◆ ASSIGNMENT
Word for word and without images, reproduce the listing that follows.

◆ THE RECORDS
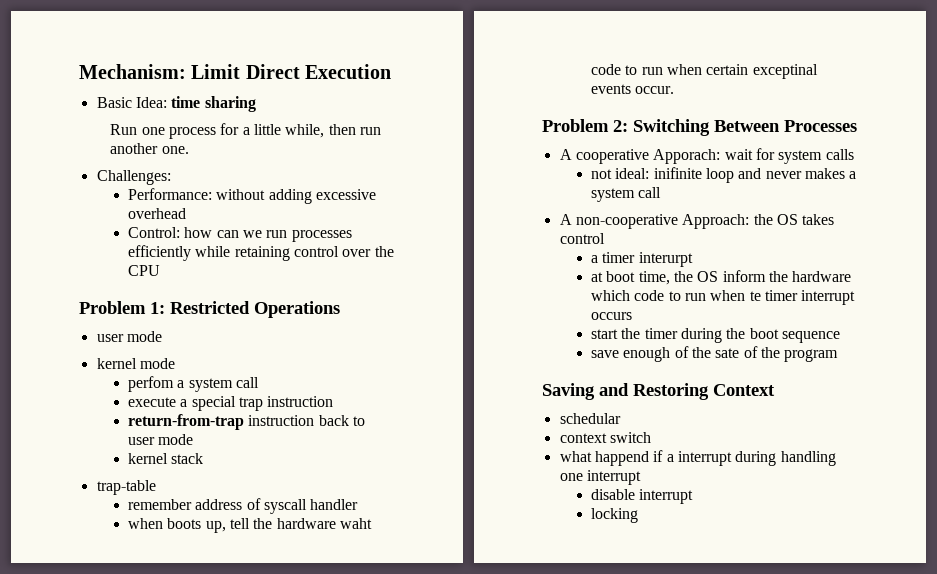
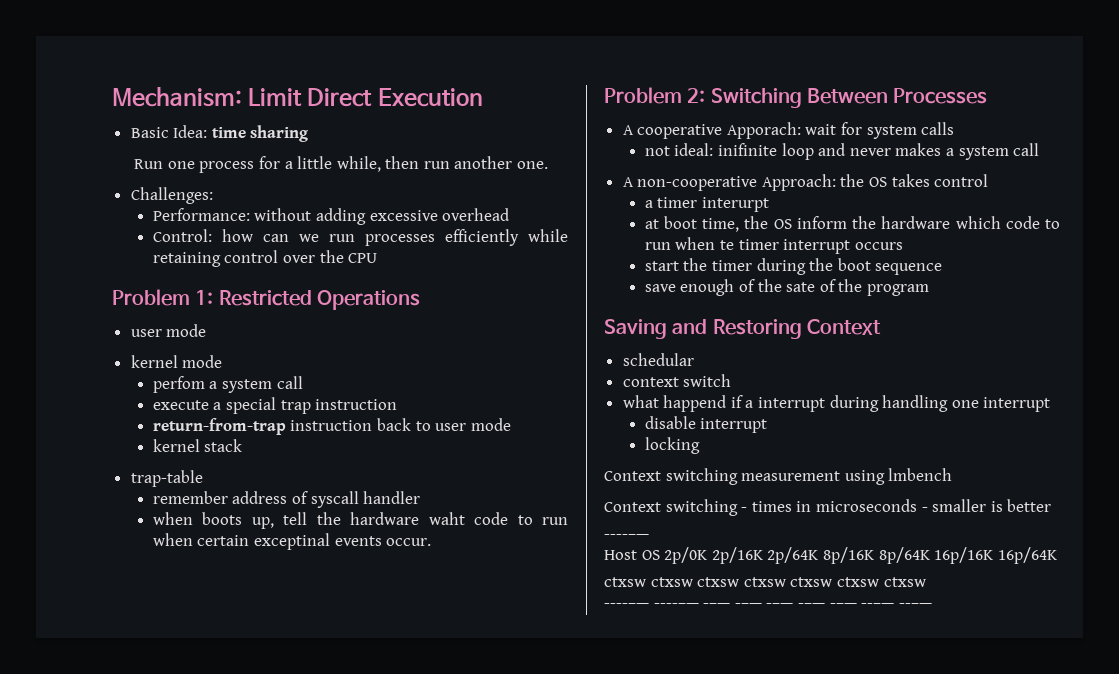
+ Context switching measurement using lmbench
+ Context switching - times in microseconds - smaller is better
+ ----–—
+ Host OS 2p/0K 2p/16K 2p/64K 8p/16K 8p/64K 16p/16K 16p/64K
+ ctxsw ctxsw ctxsw ctxsw ctxsw ctxsw ctxsw
+ ----–— ----–— -–— -–— -–— -–— -–— --–— --–—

◆ RESPONSE AREA
+ Context switching measurement using lmbench
+ Context switching - times in microseconds - smaller is better
+ ----–—
+ Host OS 2p/0K 2p/16K 2p/64K 8p/16K 8p/64K 16p/16K 16p/64K
+ ctxsw ctxsw ctxsw ctxsw ctxsw ctxsw ctxsw
+ ----–— ----–— -–— -–— -–— -–— -–— --–— --–—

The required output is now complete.